Er zijn twee verschillende varianten mogelijk. Enerzijds worden de 1-bit gegevens die gerasterd en gedeeltelijk opgelegd zijn voor de productie van de drukplaten in de RIP teruggevoerd naar de proofs software, waar ze opnieuw samengesteld worden en vervolgens proefgedrukt. Aan de andere kant kunnen sommige proefdruksystemen ook drukschermen simuleren zonder gebruik te maken van eerder gescheiden 1-bit gegevens. In dit geval worden de schermhoek, de schermpunt en de schermregel in het proofingsysteem gespecificeerd, waarna het systeem de printscreen simuleert.
Proefdruksystemen zoals het Kodak Approval systeem zijn ideaal voor halftoonproeven. Dankzij hun hoge resolutie kunnen ze printscreens extreem goed simuleren en zijn ze veel beter dan de meer gangbare inkjetsystemen. Vanwege de hoge aanschaf- en verbruikskosten zijn ze buiten de VS echter nooit echt populair geworden.
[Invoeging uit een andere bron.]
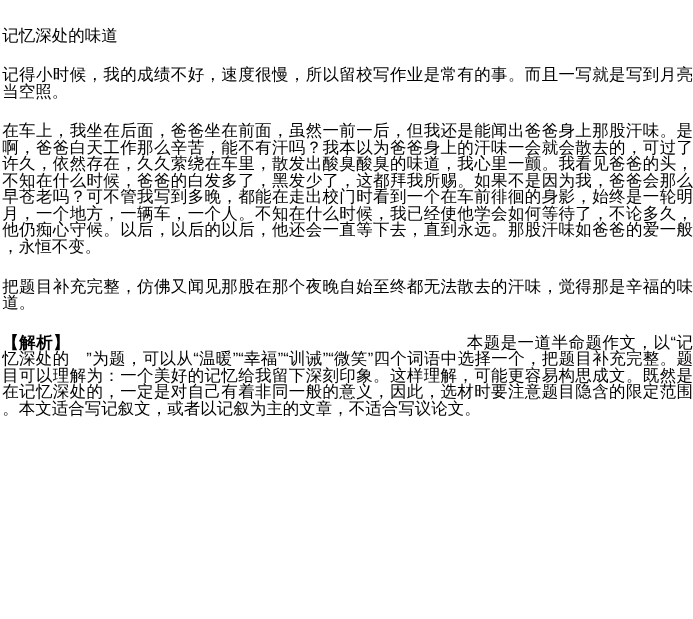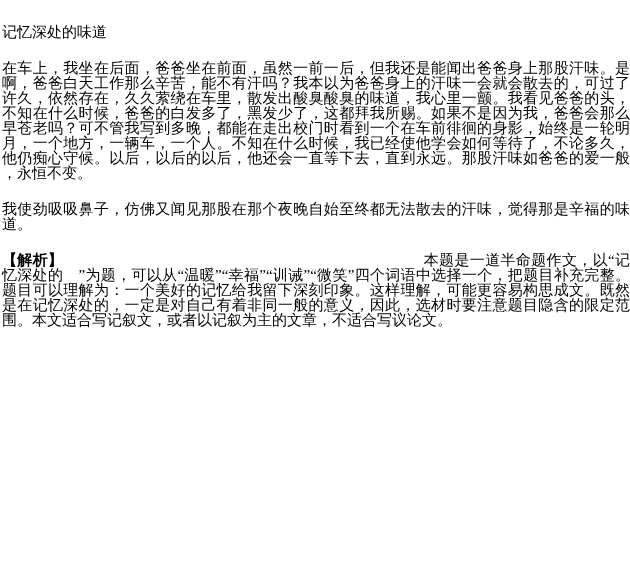--- a/index.html
+++ b/index.html
@@ -15,7 +15,7 @@
     padding: 25px 0 0 2px;
     background: #ffffff;
     color: #000000;
-    font-family: Liberation Serif, serif;
+    font-family: Liberation Sans, sans-serif;
     font-size: 15px;
     line-height: 15px;
     overflow: hidden;

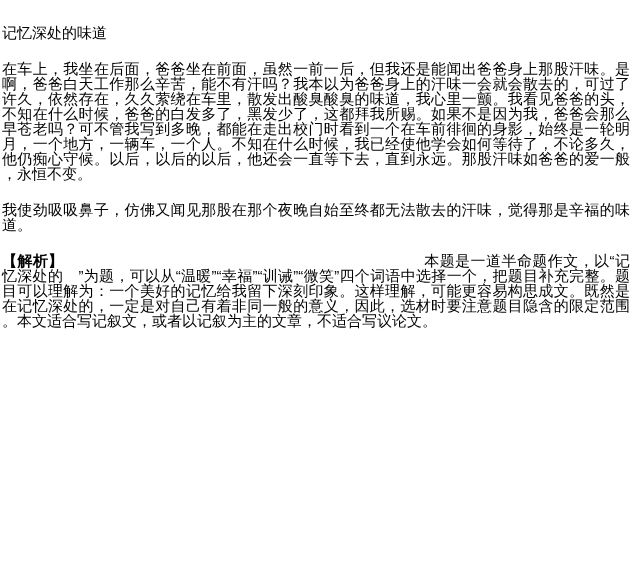--- a/index.html
+++ b/index.html
@@ -52,6 +52,7 @@
   <h1 class="essay-title">记忆深处的味道</h1>
 
 
+  <p class="para">记得小时候，我的成绩不好，速度很慢，所以留校写作业是常有的事。而且一写就是写到月亮当空照。</p>
 
 
   <p class="para">在车上，我坐在后面，爸爸坐在前面，虽然一前一后，但我还是能闻出爸爸身上那股汗味。是啊，爸爸白天工作那么辛苦，能不有汗吗？我本以为爸爸身上的汗味一会就会散去的，可过了许久，依然存在，久久萦绕在车里，散发出酸臭酸臭的味道，我心里一颤。我看见爸爸的头，不知在什么时候，爸爸的白发多了，黑发少了，这都拜我所赐。如果不是因为我，爸爸会那么早苍老吗？可不管我写到多晚，都能在走出校门时看到一个在车前徘徊的身影，始终是一轮明月，一个地方，一辆车，一个人。不知在什么时候，我已经使他学会如何等待了，不论多久，他仍痴心守候。以后，以后的以后，他还会一直等下去，直到永远。那股汗味如爸爸的爱一般，永恒不变。</p>

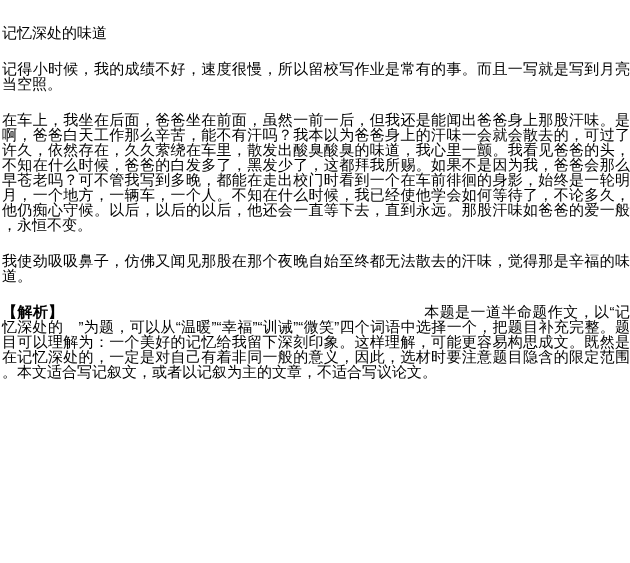--- a/index.html
+++ b/index.html
@@ -57,7 +57,7 @@
 
   <p class="para">在车上，我坐在后面，爸爸坐在前面，虽然一前一后，但我还是能闻出爸爸身上那股汗味。是啊，爸爸白天工作那么辛苦，能不有汗吗？我本以为爸爸身上的汗味一会就会散去的，可过了许久，依然存在，久久萦绕在车里，散发出酸臭酸臭的味道，我心里一颤。我看见爸爸的头，不知在什么时候，爸爸的白发多了，黑发少了，这都拜我所赐。如果不是因为我，爸爸会那么早苍老吗？可不管我写到多晚，都能在走出校门时看到一个在车前徘徊的身影，始终是一轮明月，一个地方，一辆车，一个人。不知在什么时候，我已经使他学会如何等待了，不论多久，他仍痴心守候。以后，以后的以后，他还会一直等下去，直到永远。那股汗味如爸爸的爱一般，永恒不变。</p>
 
-  <p class="para">我使劲吸吸鼻子，仿佛又闻见那股在那个夜晚自始至终都无法散去的汗味，觉得那是辛福的味道。</p>
+  <p class="para">把题目补充完整，仿佛又闻见那股在那个夜晚自始至终都无法散去的汗味，觉得那是辛福的味道。</p>
 
   <p class="para analysis"><span class="analysis-label">【解析】</span><span class="analysis-spacer"></span><span>本题是一道半命题作文，以“记忆深处的　”为题，可以从“温暖”“幸福”“训诫”“微笑”四个词语中选择一个，把题目补充完整。题目可以理解为：一个美好的记忆给我留下深刻印象。这样理解，可能更容易构思成文。既然是在记忆深处的，一定是对自己有着非同一般的意义，因此，选材时要注意题目隐含的限定范围。本文适合写记叙文，或者以记叙为主的文章，不适合写议论文。</span></p>
 

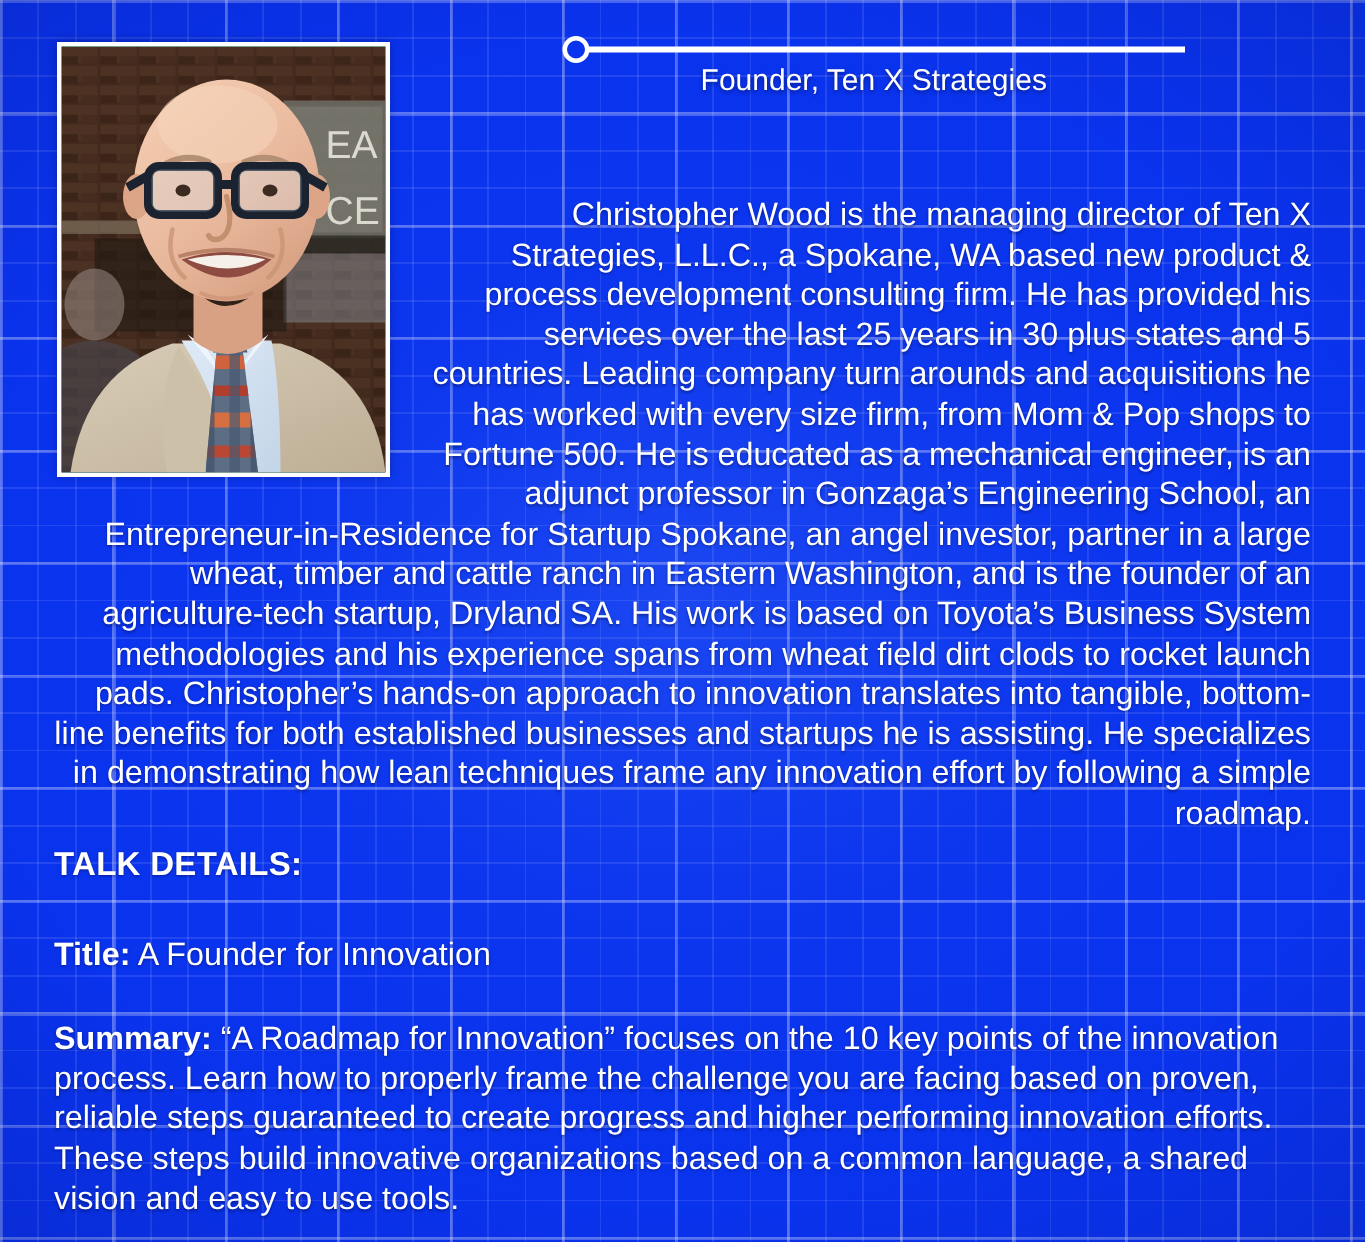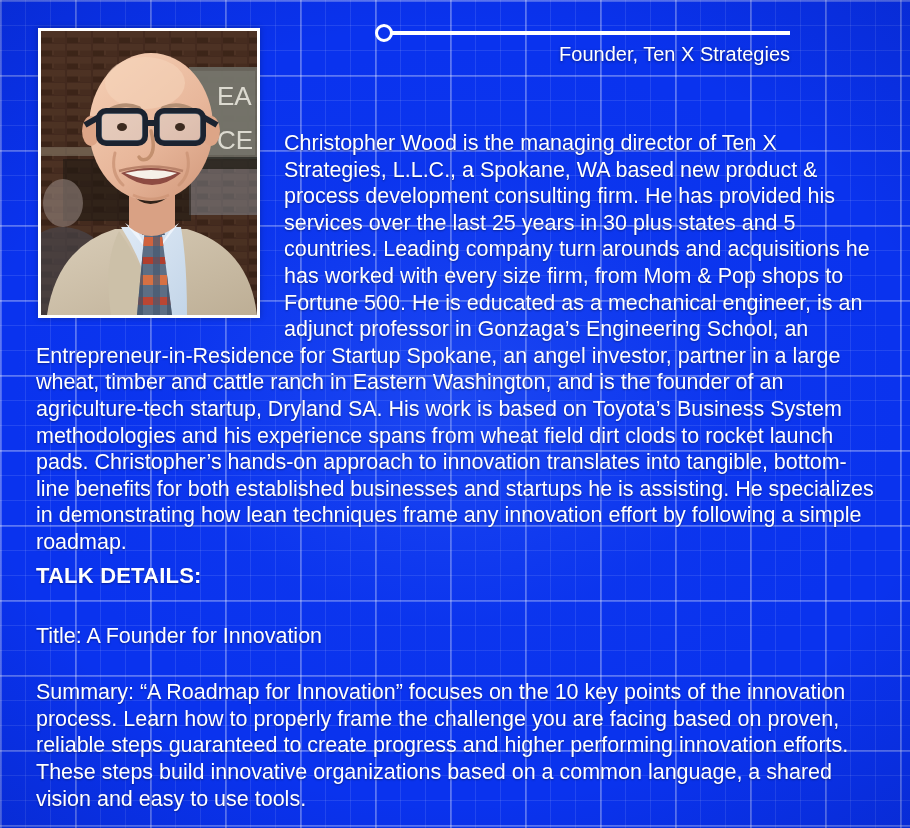--- a/index.html
+++ b/index.html
@@ -112,7 +112,7 @@
   }
   .role {
     font-size: 20px;
-    text-align: right;
+    text-align: center;
     width: 415px;
     margin-top: 1px;
     text-shadow: 0 1px 3px rgba(0,0,20,0.45);

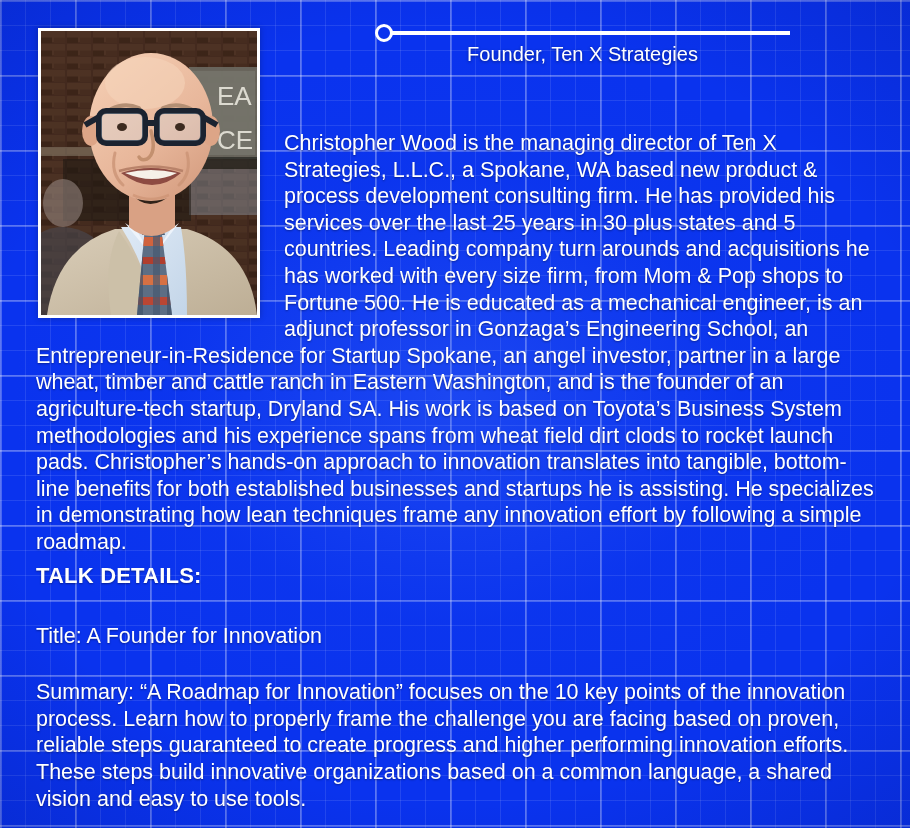--- a/index.html
+++ b/index.html
@@ -135,7 +135,7 @@
     height: 196px;
     shape-outside: inset(0);
   }
-  .bio-text { margin: 0; }
+  .bio-text { margin: 0; text-align: right; }
 
   
   .talk {

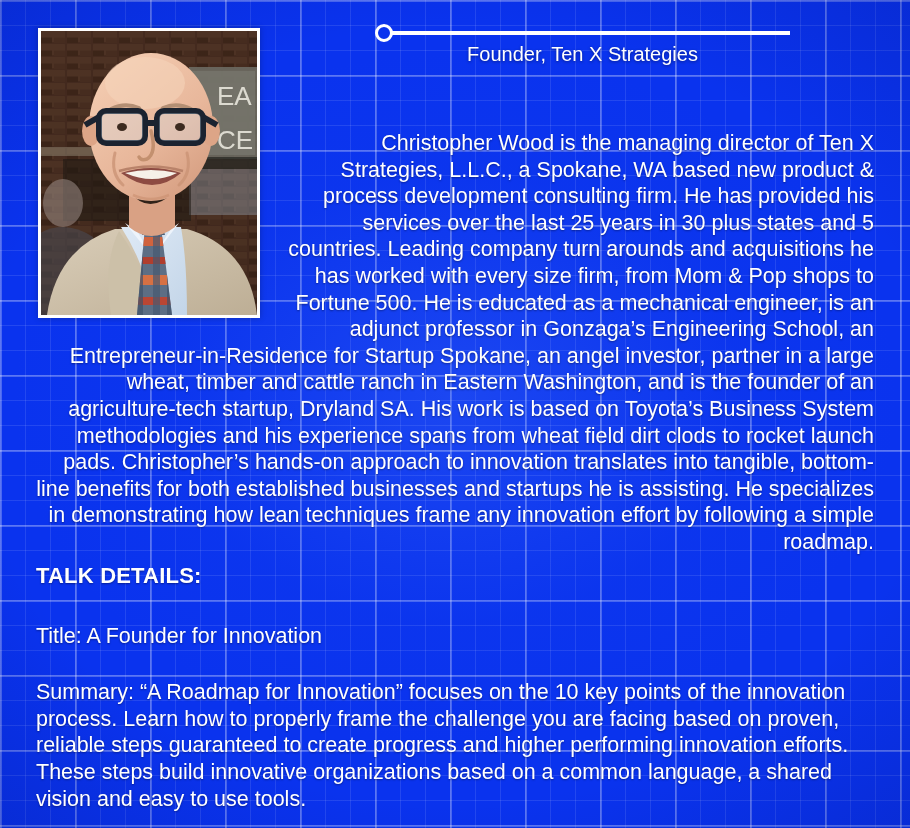--- a/index.html
+++ b/index.html
@@ -155,7 +155,7 @@
   }
   .talk-line { margin: 0 0 30px 0; }
   .talk-line:last-child { margin-bottom: 0; }
-  .lbl { font-weight: normal; }
+  .lbl { font-weight: bold; }
 </style>
 </head>
 <body>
Vooral de laatste jaren zijn halftoonproeven veel zeldzamer geworden in de proefdrukpraktijk en worden nu meestal alleen nog gebruikt voor proefdrukken binnen een drukkerij. Tegenwoordig vertrouwen dienstverleners voornamelijk op inkjet proefdrukken zonder raster, omdat deze aanzienlijk grotere kleurruimtes hebben en de kosten van een proefdruk tot 90% lager zijn in vergelijking met systemen zoals de Kodak Approval. De hogere moderne drukschermen en andere rastermethodes zoals hybride rasters en frequentiegemoduleerde rasters hebben ook het risico op moiré-effecten aanzienlijk verminderd in vergelijking met de drukomstandigheden van 10 jaar geleden. Tegenwoordig ligt de nadruk meer op de kleurnauwkeurigheid van proefdrukken en de reproductie van speciale kleuren dan op de simulatie van halftonen.